Milk, Weight, Gravity reconstructs a family narrative that hides and reveals, at the same time, ancestral psychological patterns. It recounts mental and psychological dynamics that have been silenced for decades and reappeared like ghosts in the author’s life, as the family albums did: a chaos of voices, faces, stories to listen to, to learn about, to investigate. The core theme is the legend of genetic depression in the family, highlighted by a series of suicides.

The author presents a vast panorama of characters, troubled lives, deaths, places and connections, reconstructing her family tree and pasting her thoughts onto paper. The result is a cathartic puzzle tearing apart the elegant silence that surrounded almost a century of family stories. Silence, born as a form of protection, ends up generating the opposite effect: an existential curse handed down to the present. The photographs delve into the psychic heritage in search for answers. The traces left by ancestors, invisible but recognizable as patterns across generations, come back to manifest themselves. Family secrets, which have acted as supernatural forces fueling cycles of suffering and coincidences, are finally unmasked, made visible, shared and healed.

Milk, Weight, Gravity is an intimate stream of consciousness, an act of retroactive care, an awakening. Collages and photographs create a process of connection between generations, from the ancestors to the author – in search of an understanding and acceptance of the past that can shed new light on the present, but also on the future.
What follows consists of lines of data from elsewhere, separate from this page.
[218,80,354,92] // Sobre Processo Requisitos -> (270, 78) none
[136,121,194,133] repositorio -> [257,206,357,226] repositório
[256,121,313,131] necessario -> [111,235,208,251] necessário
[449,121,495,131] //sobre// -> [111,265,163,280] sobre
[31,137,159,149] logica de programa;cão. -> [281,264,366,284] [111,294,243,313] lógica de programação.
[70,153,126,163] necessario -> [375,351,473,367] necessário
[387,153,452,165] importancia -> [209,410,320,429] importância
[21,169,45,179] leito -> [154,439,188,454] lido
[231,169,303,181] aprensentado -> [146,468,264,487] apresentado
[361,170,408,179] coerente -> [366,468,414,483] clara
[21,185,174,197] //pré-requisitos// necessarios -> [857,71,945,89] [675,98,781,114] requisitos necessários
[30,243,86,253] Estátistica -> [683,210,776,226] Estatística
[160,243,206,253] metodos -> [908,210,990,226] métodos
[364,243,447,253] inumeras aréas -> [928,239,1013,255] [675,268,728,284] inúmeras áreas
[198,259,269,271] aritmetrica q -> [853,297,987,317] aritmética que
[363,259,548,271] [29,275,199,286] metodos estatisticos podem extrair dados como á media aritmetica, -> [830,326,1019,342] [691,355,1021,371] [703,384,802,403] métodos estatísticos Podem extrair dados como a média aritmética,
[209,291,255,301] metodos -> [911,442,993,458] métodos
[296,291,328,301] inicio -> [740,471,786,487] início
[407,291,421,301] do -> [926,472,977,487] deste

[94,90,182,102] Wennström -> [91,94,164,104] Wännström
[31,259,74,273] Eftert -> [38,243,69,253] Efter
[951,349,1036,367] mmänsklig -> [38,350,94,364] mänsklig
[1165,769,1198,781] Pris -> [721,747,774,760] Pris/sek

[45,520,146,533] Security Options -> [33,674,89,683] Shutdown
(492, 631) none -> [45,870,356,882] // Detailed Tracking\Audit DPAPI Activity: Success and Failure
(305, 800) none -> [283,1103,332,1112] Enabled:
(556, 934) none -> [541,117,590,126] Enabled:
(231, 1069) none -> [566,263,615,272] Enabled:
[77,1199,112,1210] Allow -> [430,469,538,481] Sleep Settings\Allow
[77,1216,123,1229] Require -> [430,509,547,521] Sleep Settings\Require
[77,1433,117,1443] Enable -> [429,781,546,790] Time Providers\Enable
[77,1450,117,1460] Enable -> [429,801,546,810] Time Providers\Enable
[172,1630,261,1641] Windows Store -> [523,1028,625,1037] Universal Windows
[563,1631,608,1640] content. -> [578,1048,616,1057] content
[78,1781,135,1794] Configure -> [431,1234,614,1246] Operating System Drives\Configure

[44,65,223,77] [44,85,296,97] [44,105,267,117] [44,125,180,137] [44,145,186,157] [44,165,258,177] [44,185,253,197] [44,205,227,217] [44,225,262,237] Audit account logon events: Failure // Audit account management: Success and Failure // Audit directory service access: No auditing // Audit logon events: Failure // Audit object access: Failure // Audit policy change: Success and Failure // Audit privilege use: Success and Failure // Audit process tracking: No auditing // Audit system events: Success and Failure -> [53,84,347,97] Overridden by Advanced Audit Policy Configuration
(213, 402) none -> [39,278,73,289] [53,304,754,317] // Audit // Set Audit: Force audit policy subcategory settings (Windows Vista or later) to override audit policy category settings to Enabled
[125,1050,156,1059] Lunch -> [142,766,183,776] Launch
Project in the frame of Giovane Fotografia Italiana #13 – VOCI / VOICES


BIO

Anie Maki

Anna Michelotti (Vipiteno, BZ, IT, 1998), alias Anie Maki, was born and raised in South Tyrol. She graduated in Communication Studies in Bologna and specialized with a degree in Photography at Spazio Labò. She is now working as a freelance photographer in Bolzano.

Her artistic practice focuses on relationships, which she explores through photography and keeping a psychological view on the stories shared with her. Part of the process is, indeed, listening and observing, creating portraits that can range from a face to an old receipt. She has a passion for the humanities, writing, reading and print media, as well as collecting old objects and exploring archives – but she’s also happy taking care of a garden.

Her first book, Marinella, was published in 2024 by Lotta Books.

“Photography, for me, is healing through attention and a quiet revolution. A bridge from the inner world to the outside world. It is as if you take the time to fold clothes in the wardrobe of every person you photograph. During analysis, my therapist asked me if I remembered ever looking through a little hole as a child. Suddenly, I saw myself watching my parents argue through the glass door. A door made of frosted glass and a grid, very similar to the rule of thirds. They used to lock me out so I couldn’t see, but I kept looking through the glass. She thinks that the glass now allows me to watch, and to be close to people, while I’m still protected by something. Because I want to be close, but it’s also very scary.”